When a woman wearing a dark blue business suit and dark blue blouse flashed her FBI medallion, we all knew they were here for Nan.

Nan asked permission to use the bathroom, and they made a big show of checking out the downstairs bathroom before she entered, even stationing an agent outside the little window and ventilation fan in the back with another agent in front of the door. As if at eighty-one she was going to make a mad dash for freedom. Nan just wanted to tidy up her makeup and look nice for when they took her away. She didn’t even try to avoid the cameras as the feds walked her out of the house in handcuffs, head held high and smiling as bright as ever, wearing her patented double strand of white pearls.

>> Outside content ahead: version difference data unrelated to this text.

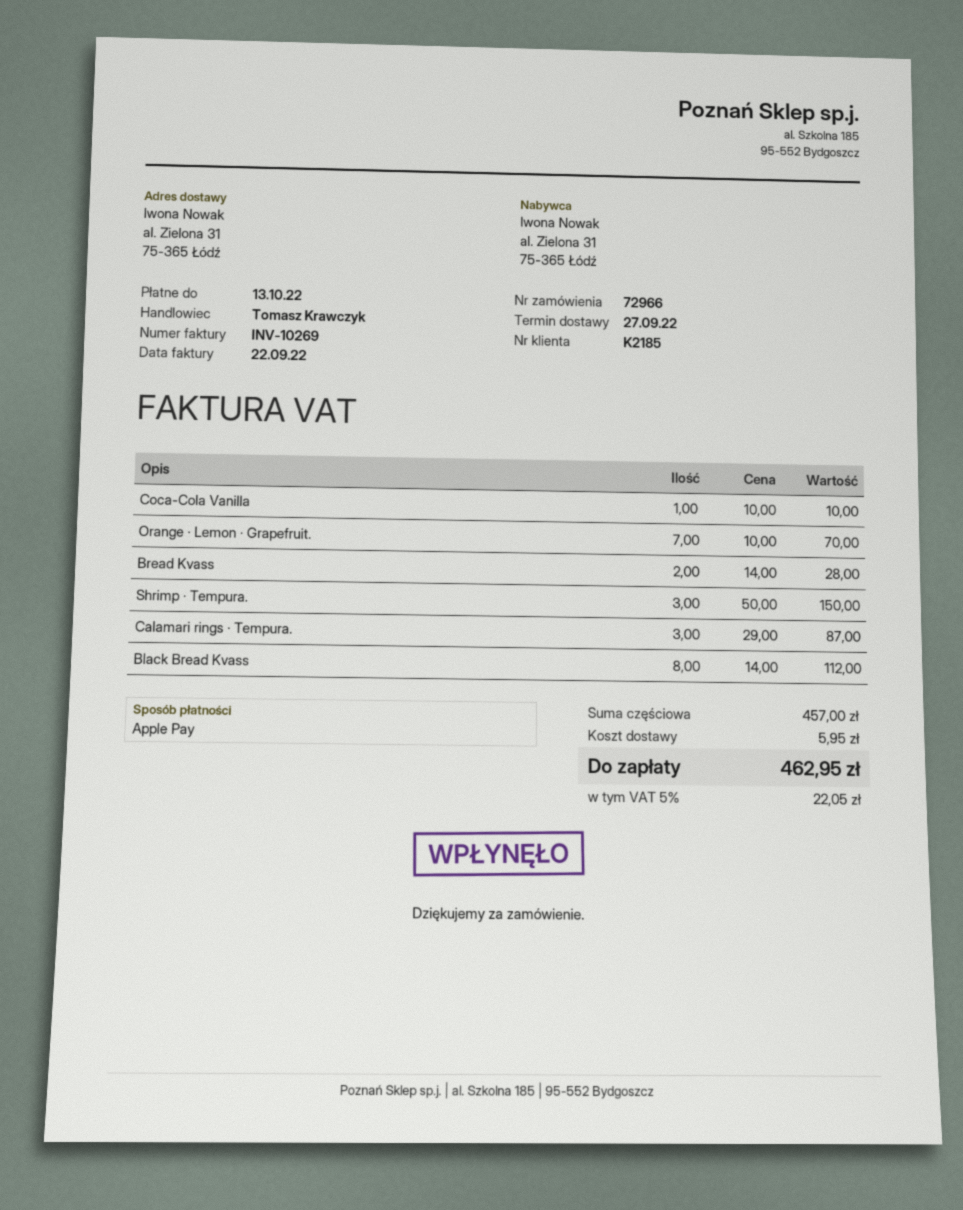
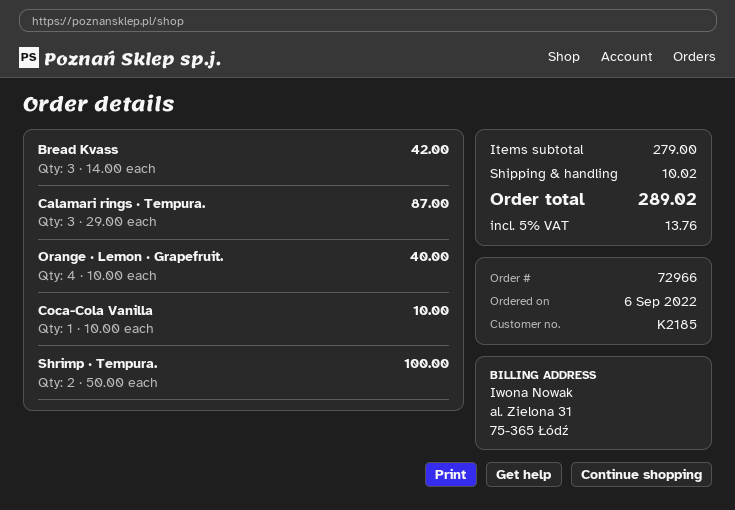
Orange · Lemon · Grapefruit.: 7 x 10.00 = 70.00 -> 4 x 10.00 = 40.00
Bread Kvass: 2 x 14.00 = 28.00 -> 3 x 14.00 = 42.00
Shrimp · Tempura.: 3 x 50.00 = 150.00 -> 2 x 50.00 = 100.00
Black Bread Kvass: 8 x 14.00 = 112.00 -> none
subtotal: 457.00 -> 279.00
shipping: 5.95 -> 10.02
tax: 5% = 22.05 -> 5% = 13.76
total: 462.95 -> 289.02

I couldn’t believe I had caused all these horrible things to rain down on my family.

I climbed back upstairs, crawled into my empty closet, and cried.

67

“Lisbeth was the quiet one,” Mrs. Walker, my biology teacher from Montclair High, was quoted saying in a New York magazine piece. The article compared me to JT Leroy, the literary hoaxer who famously fooled Carrie Fisher and Asia Argento, and to Esther Reed, a con artist with multiple identities, both of whom were caught for masquerading as someone they weren’t for fame and profit. “I would hardly have ever expected her to steal a world-famous dress,” Mrs. Walker added condescendingly. I think they talk the same way about serial murderers.

The piece went on to assume that I was the latest example of social anxiety disorder, appropriately abbreviated as SAD in the DSM-5, where psychiatrists catalog all forms of mental illness. Also known as social phobia, it is considered the most common anxiety disorder: 12 percent of Americans have experienced it in their lifetime. It’s also a disorder that is frequently associated with crime. They analyzed me as being withdrawn, introverted, and characterized by intense social fear, theorizing that I lashed out at society by pretending to be someone else. I was kind of insulted by their theory.

The article made Mom consider moving away, and I think we would have if Nan weren’t still under threat of a federal indictment. And then what happened to Mom made it impossible.

She woke up vomiting, and if Courtney and I hadn’t rushed to Mom’s bedroom and turned her on her side, Mom would have drowned in her own puke. Stuff was up in her nose and everything. It scared the shit out of us. Even after we turned her over, she still wasn’t breathing, so I stuck my fingers down her throat and desperately tried to clear her airway. Finally Mom coughed up more stuff, and I got her to sit up while Courtney called an ambulance.

At the hospital, her liver tests were alarming: ALP—186, GGT—455, MCV—111, and a platelet count over 96,000. I didn’t really know what all that meant—even though the doctors and nurses kept talking about it. Finally I found Dr. Newton to find out what was going on.

“Her liver isn’t functioning,” he said. “We can stabilize her for a while, but we’re not sure what we can do at this point.”

“But she stopped drinking,” I said, feeling hopeless.

“Which is a good development, but the damage was already there,” he said.

“What about a transplant?” Courtney piped up. “She’s on the list, right?”

“We’ve already moved her to the top of the list. And we’ll even go outside our designated area, but there are no guarantees that an organ will be available or that your mom will be able to endure the long hours of surgery,” he said.

Courtney and I silently held hands in the waiting area, alone with the ferns and the rows of mauve chairs with the endless, repetitive voices of cable news filling up the empty space.

After Mom’s condition stabilized, we were allowed to visit her. Every nurse, doctor, and orderly watched as we came in. I couldn’t help feeling that their opinions about me had changed, as if I had caused this terrible thing to happen to my mother. I certainly didn’t feel like the good girl anymore.